### Recorded data
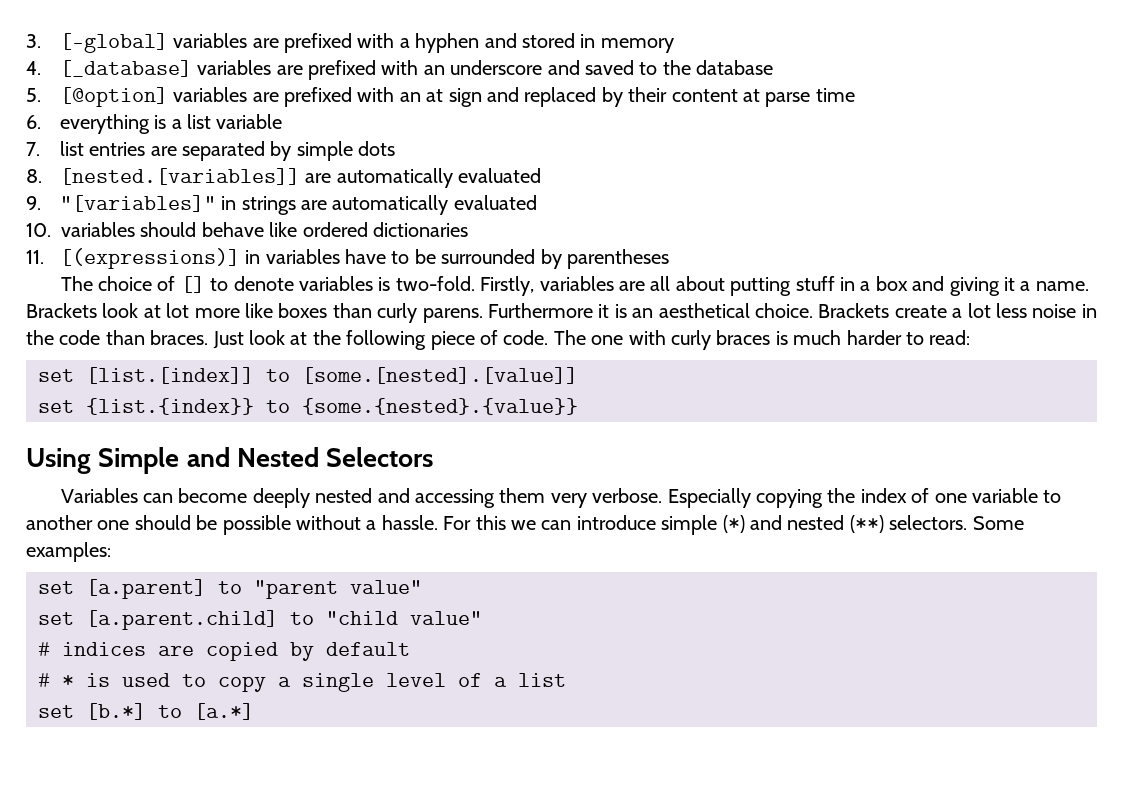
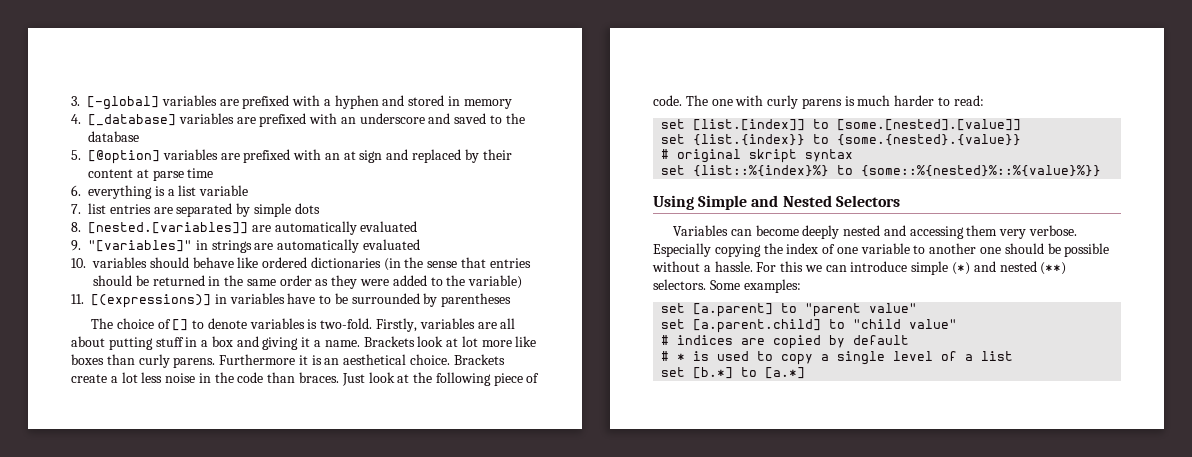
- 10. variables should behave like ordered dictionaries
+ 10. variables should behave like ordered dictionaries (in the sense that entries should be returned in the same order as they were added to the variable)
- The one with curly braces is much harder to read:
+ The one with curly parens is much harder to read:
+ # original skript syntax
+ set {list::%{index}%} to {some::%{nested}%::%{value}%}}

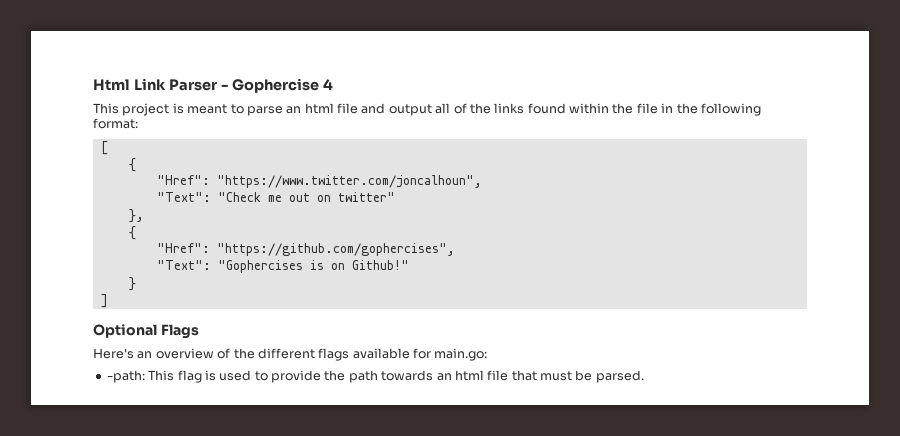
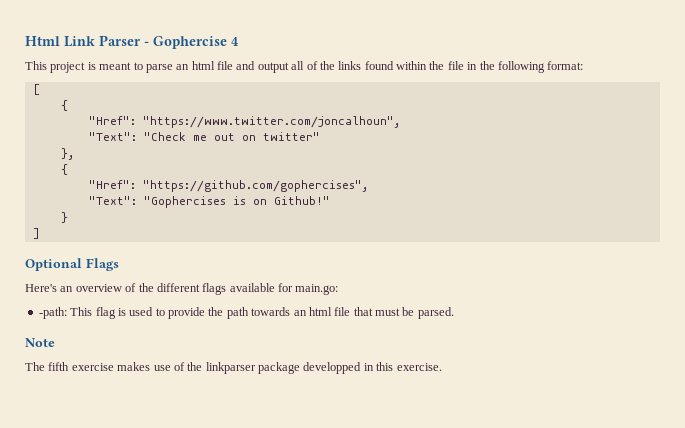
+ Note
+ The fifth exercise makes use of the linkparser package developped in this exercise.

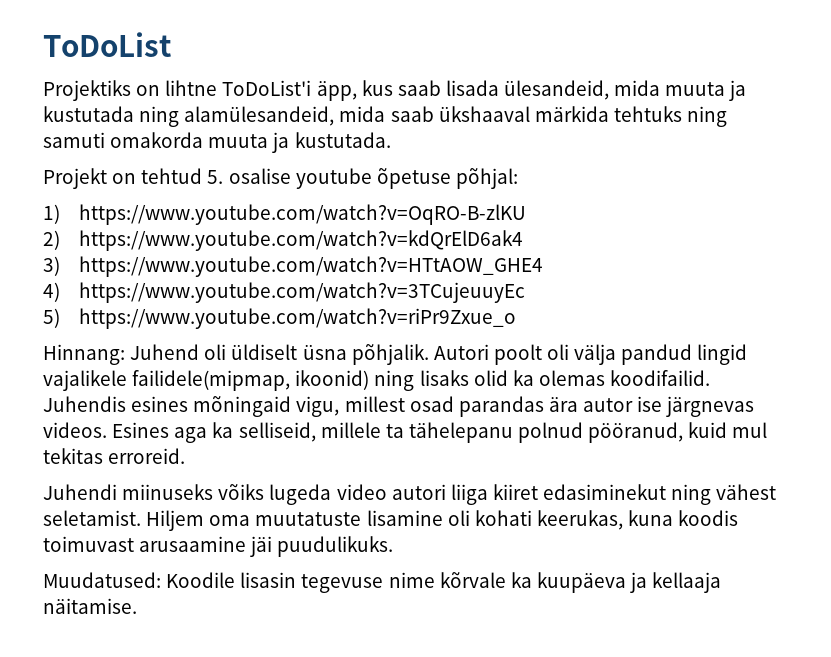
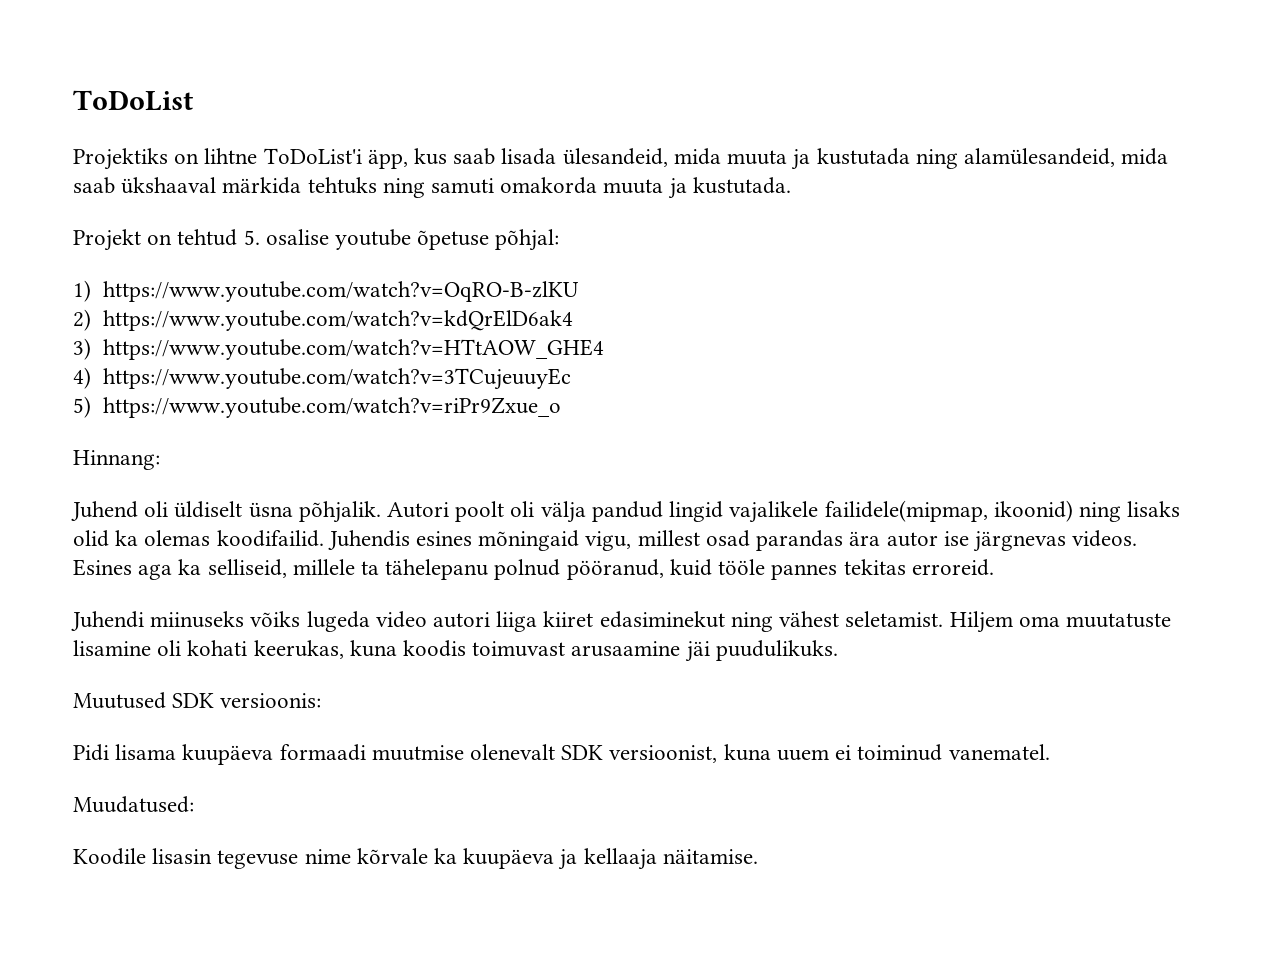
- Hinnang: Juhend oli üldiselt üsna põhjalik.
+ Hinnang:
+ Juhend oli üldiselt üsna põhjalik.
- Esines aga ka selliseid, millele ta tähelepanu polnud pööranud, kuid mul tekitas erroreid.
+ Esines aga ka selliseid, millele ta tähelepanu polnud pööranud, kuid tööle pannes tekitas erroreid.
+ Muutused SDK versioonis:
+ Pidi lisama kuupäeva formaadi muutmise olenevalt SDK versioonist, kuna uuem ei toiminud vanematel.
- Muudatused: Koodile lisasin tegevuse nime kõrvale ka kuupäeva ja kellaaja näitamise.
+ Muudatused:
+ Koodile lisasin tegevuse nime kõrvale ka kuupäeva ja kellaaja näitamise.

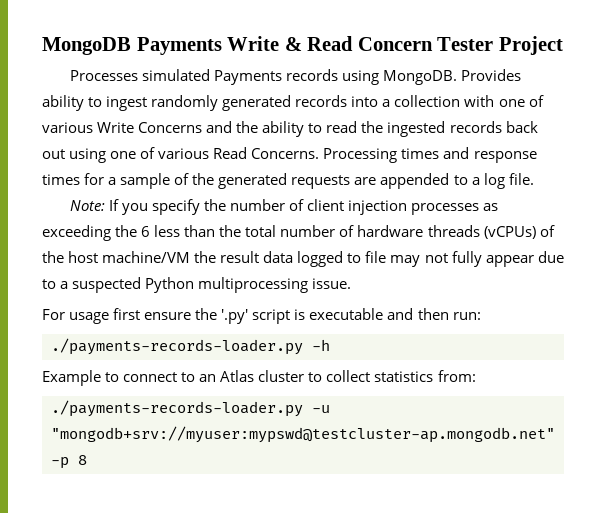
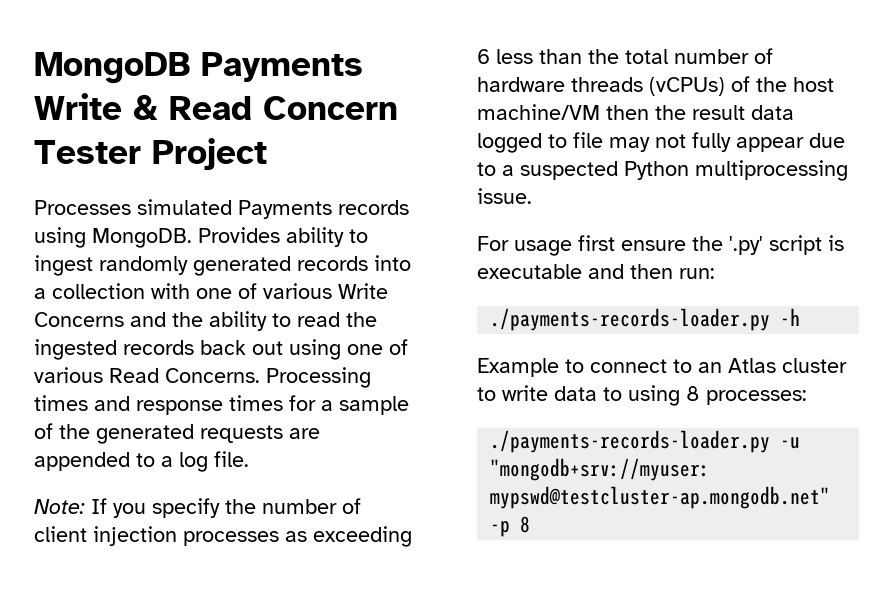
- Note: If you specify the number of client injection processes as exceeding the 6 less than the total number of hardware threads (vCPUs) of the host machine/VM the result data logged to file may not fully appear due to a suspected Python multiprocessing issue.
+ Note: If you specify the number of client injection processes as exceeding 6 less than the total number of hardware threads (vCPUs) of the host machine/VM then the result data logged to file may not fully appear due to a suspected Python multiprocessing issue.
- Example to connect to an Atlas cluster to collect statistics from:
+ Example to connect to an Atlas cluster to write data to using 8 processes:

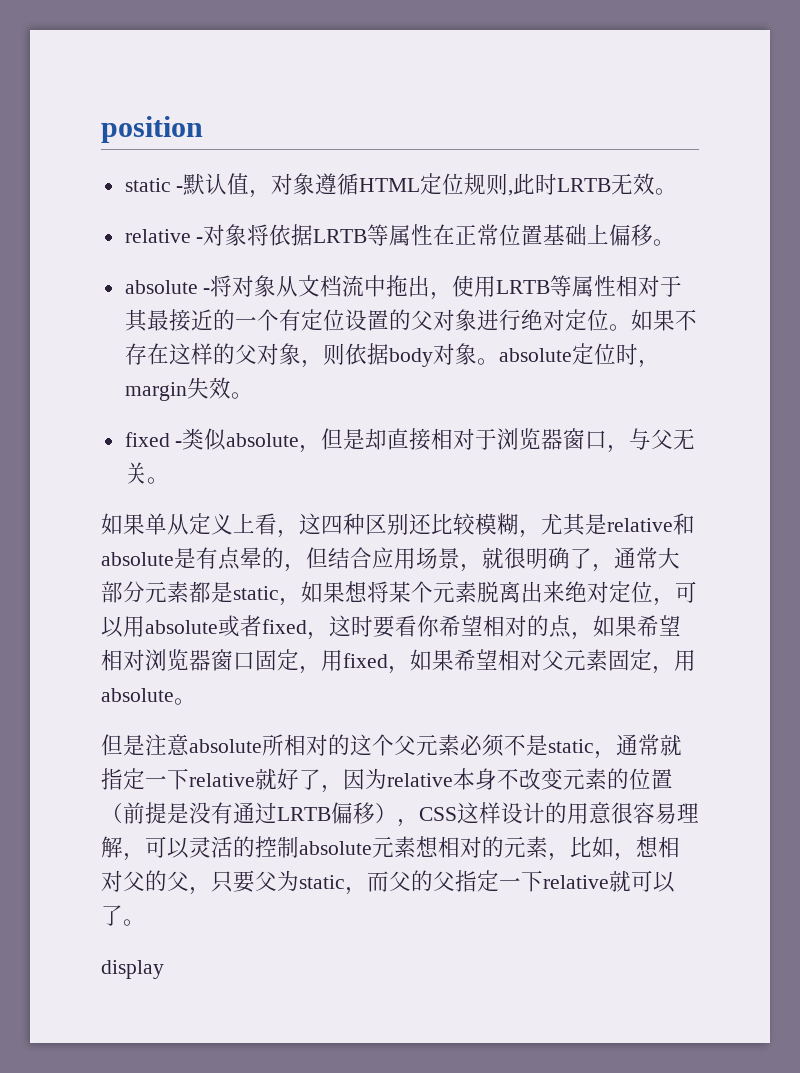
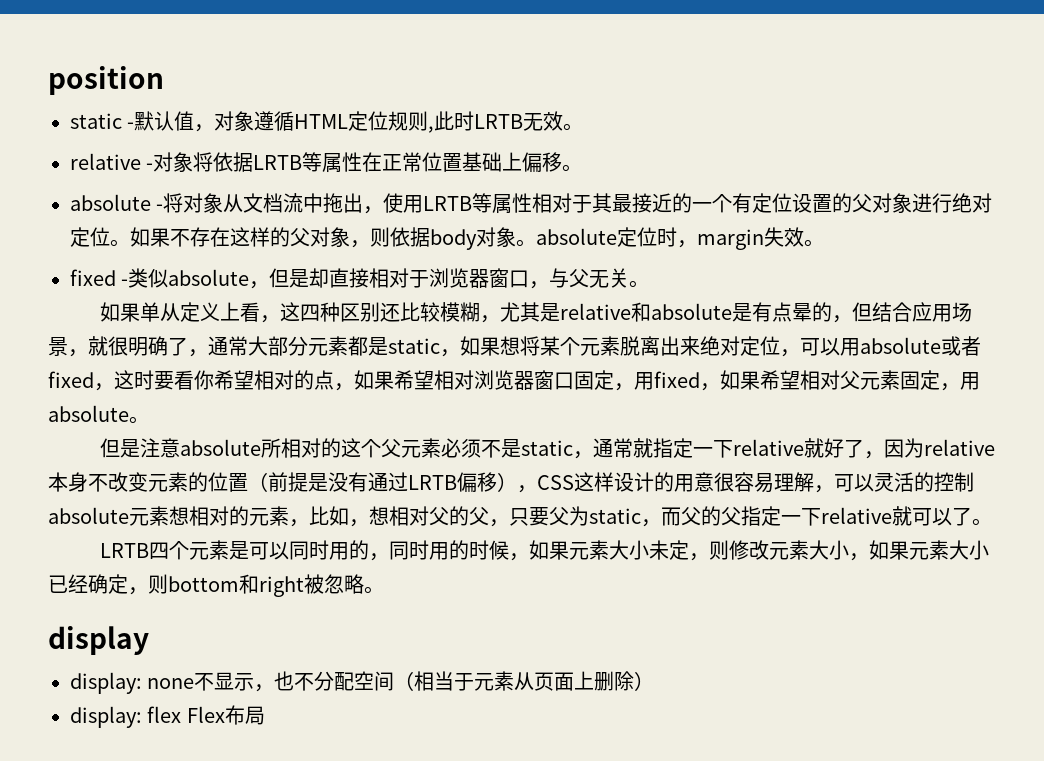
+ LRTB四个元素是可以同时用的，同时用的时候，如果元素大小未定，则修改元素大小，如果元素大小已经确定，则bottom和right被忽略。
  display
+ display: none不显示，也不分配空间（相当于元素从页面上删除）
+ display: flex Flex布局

### About this task
The answer must be an exact copy of every record above, minus the pictures.

### Answer to the exercise
- 10. variables should behave like ordered dictionaries
+ 10. variables should behave like ordered dictionaries (in the sense that entries should be returned in the same order as they were added to the variable)
- The one with curly braces is much harder to read:
+ The one with curly parens is much harder to read:
+ # original skript syntax
+ set {list::%{index}%} to {some::%{nested}%::%{value}%}}

+ Note
+ The fifth exercise makes use of the linkparser package developped in this exercise.

- Hinnang: Juhend oli üldiselt üsna põhjalik.
+ Hinnang:
+ Juhend oli üldiselt üsna põhjalik.
- Esines aga ka selliseid, millele ta tähelepanu polnud pööranud, kuid mul tekitas erroreid.
+ Esines aga ka selliseid, millele ta tähelepanu polnud pööranud, kuid tööle pannes tekitas erroreid.
+ Muutused SDK versioonis:
+ Pidi lisama kuupäeva formaadi muutmise olenevalt SDK versioonist, kuna uuem ei toiminud vanematel.
- Muudatused: Koodile lisasin tegevuse nime kõrvale ka kuupäeva ja kellaaja näitamise.
+ Muudatused:
+ Koodile lisasin tegevuse nime kõrvale ka kuupäeva ja kellaaja näitamise.

- Note: If you specify the number of client injection processes as exceeding the 6 less than the total number of hardware threads (vCPUs) of the host machine/VM the result data logged to file may not fully appear due to a suspected Python multiprocessing issue.
+ Note: If you specify the number of client injection processes as exceeding 6 less than the total number of hardware threads (vCPUs) of the host machine/VM then the result data logged to file may not fully appear due to a suspected Python multiprocessing issue.
- Example to connect to an Atlas cluster to collect statistics from:
+ Example to connect to an Atlas cluster to write data to using 8 processes:

+ LRTB四个元素是可以同时用的，同时用的时候，如果元素大小未定，则修改元素大小，如果元素大小已经确定，则bottom和right被忽略。
  display
+ display: none不显示，也不分配空间（相当于元素从页面上删除）
+ display: flex Flex布局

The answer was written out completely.